Expert Systems With Applications | 2019
Mohammed M. Abdelsamea; Alain Pitiot; Ruta Barbora Grineviciute; Justinas Besusparis; Arvydas Laurinavicius; Mohammad Ilyas
Abstract Automated segmentation of tumor epithelial tissue from histological images is a fundamental aspiration of digital pathology to improve biomarker assessment and tissue diagnosis. Accurate tumour segmentation is an important step in many automated digital image analysis applications to be used in clinical practice. In particular, segmentation of tumour, non-tumour epithelium and stromal tissue compartments on immunohistochemistry images presents a challenge. Many artifacts, such as staining and/or illumination variations, can confound image analysis. In this paper, we propose a cascade-learning approach which can diminish the impact of these artifacts.

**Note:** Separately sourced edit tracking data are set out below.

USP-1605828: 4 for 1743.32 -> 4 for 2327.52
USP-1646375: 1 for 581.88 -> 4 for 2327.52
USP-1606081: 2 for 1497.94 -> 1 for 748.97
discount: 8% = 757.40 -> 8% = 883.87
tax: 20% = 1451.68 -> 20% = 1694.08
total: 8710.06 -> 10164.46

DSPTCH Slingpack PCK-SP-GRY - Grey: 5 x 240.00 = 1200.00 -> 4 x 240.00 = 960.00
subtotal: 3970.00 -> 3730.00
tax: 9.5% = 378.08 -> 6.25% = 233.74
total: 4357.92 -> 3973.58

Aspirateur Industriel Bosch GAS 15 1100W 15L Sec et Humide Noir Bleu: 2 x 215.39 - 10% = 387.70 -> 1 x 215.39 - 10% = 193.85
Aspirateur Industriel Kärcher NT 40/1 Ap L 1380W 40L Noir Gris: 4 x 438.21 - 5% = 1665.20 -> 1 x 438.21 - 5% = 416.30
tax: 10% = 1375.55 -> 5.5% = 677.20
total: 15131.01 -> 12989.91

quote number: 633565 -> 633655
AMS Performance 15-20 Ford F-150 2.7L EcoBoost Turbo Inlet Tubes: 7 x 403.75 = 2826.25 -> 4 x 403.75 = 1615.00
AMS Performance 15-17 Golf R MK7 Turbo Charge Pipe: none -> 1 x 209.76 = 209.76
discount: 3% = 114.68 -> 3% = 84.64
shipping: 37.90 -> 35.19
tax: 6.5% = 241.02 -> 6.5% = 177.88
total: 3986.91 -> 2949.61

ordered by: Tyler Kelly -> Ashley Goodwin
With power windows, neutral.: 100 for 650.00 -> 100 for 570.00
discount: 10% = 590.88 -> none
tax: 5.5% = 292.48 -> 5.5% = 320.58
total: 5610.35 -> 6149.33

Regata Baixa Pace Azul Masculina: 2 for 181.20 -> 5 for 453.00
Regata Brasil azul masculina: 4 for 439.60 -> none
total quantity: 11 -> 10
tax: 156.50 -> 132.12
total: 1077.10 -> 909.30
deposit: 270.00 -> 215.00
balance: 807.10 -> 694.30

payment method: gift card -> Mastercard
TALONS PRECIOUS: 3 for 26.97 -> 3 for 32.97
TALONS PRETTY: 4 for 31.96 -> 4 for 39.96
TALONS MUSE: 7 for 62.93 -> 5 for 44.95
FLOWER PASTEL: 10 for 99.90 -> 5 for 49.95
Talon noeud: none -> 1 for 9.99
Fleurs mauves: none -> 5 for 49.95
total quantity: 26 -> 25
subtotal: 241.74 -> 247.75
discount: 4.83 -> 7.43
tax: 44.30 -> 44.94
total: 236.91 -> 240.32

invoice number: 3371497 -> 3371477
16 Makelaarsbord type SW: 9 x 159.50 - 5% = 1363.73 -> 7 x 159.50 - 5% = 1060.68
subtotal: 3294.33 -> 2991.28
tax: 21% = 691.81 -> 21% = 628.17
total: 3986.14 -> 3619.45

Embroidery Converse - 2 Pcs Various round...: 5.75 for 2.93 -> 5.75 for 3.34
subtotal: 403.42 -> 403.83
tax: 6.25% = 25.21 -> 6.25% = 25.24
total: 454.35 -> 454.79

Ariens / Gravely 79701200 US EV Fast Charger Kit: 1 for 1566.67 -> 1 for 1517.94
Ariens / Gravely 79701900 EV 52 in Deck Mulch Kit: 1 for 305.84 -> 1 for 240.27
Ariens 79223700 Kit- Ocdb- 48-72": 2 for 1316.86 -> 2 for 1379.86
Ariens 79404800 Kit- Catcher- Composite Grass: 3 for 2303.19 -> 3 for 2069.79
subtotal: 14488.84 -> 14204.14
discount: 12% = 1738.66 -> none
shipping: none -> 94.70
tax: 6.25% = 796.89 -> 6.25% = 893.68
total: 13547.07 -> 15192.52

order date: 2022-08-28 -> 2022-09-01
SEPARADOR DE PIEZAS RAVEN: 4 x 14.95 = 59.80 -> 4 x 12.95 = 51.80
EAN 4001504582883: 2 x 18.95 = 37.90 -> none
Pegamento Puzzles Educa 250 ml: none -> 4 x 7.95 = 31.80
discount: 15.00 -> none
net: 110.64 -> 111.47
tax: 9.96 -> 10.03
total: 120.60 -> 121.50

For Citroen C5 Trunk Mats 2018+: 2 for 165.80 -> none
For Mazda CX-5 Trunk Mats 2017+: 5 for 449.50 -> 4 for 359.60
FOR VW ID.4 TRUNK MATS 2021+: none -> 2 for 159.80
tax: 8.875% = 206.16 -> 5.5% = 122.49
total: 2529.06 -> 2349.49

It consists of (a) a set of novel invariant features that encodes meaningful information about the appearance and shape of the region of interest and (b) a novel level set formulation where contour evolution is driven by a probabilistic model of the appearance of the region (based on fuzzy c-means). The merit of our approach is that it exploits both appearance and shape information and combines them in the tissue classification framework. We evaluate the performance of our approach on the segmentation of tumour epithelium in colorectal cancer. The experimental results show that our approach is robust to staining differences, additive noise, intensity inhomogeneities, and can cope with a limited number of training samples, when compared to the state-of-the-art tumour epithelial segmentation methods.